Mental Health Boot Camp: Week 4

Theme:  Looking Ahead

Saturday Senses: Day 22

Task: Mental Health First Aid Kit

emergency-doctor-147857_640Today I want you to make a Mental Health First Aid Kit.  For some of you literal types you will need to get yourself a shoe box and start filling it up.  For others you can make a handy list in case of a mental health crisis.  The idea is that when you are in crisis you often can’t think of what you need so if you have your mental health first aid kit, you won’t have to rely on remembering what you should be doing.

In your Mental Health First Aid kit include something for each of your five senses.  You can look for hints in the tasks we have already done.  For example, your theme song likely belongs in your first aid kit.

Hearing:  What songs/sounds would you need to calm yourself down?  Can you sit and imagine it or do you need to have it on hand?

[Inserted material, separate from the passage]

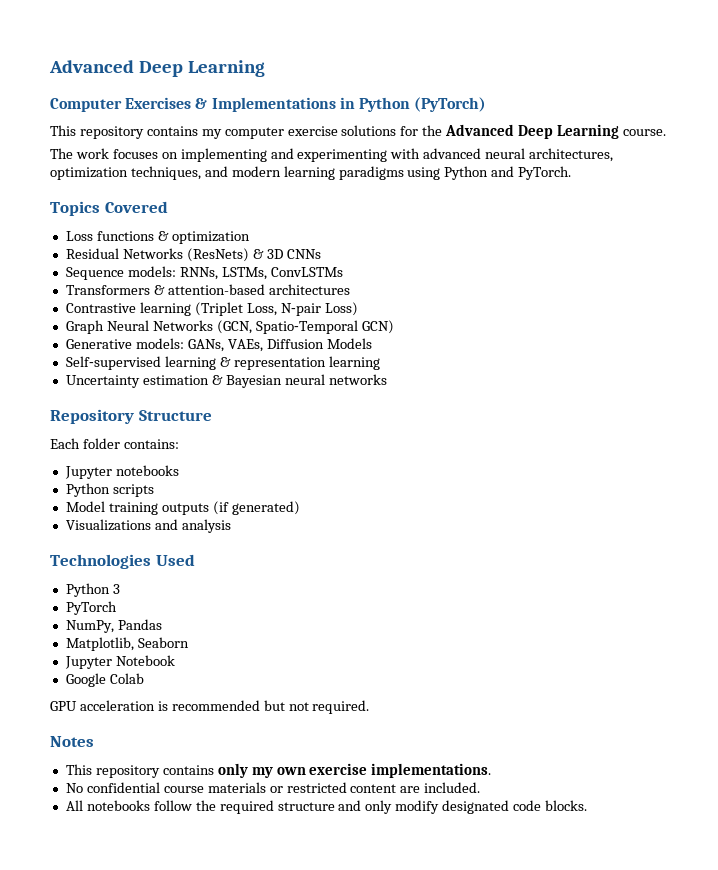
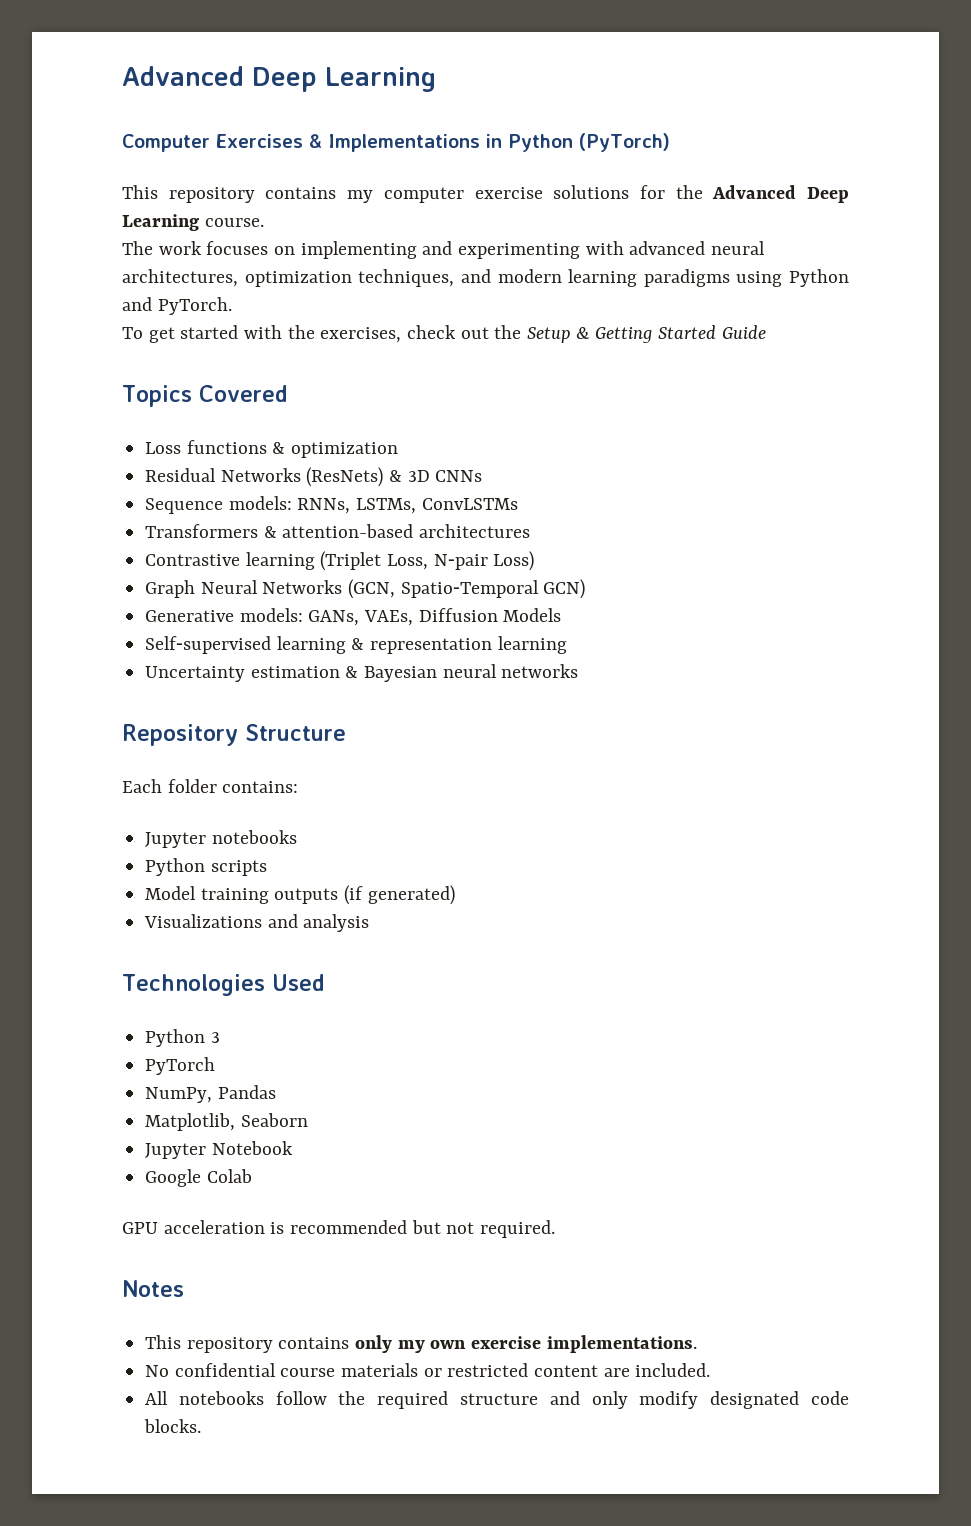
+ To get started with the exercises, check out the Setup & Getting Started Guide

Taste: What are your comfort foods?  Some junk food ones are inevitably on the list.  The good thing is these are easily on hand. Try to also include a list of things that you love.  Maybe a recipe for your Grandma’s peanut butter cookies or a particularly good roast.

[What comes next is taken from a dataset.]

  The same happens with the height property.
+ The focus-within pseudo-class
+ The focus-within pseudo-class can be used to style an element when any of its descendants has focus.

Smell: What are comforting smells to you?  For me it is Indian food.  The smell just makes me happy.  For some it is lotions or candles.  Whatever it is put it in your kit.

Touch: What feels good? For my kids it is their PJs and their stuffies.  It could be a pet’s fur (please don’t put your pets in the box), or a favorite sweater.  Find something that can help ground you when times are stressful.  In my office I keep Play-Doh and those dollar store squishy balloon animals for clients’ moments of unrest.

Sight: What do you like to look at to calm down?  Can you go there in your imagination or do you need a picture to remind you?  Put it in your First Aid Kit.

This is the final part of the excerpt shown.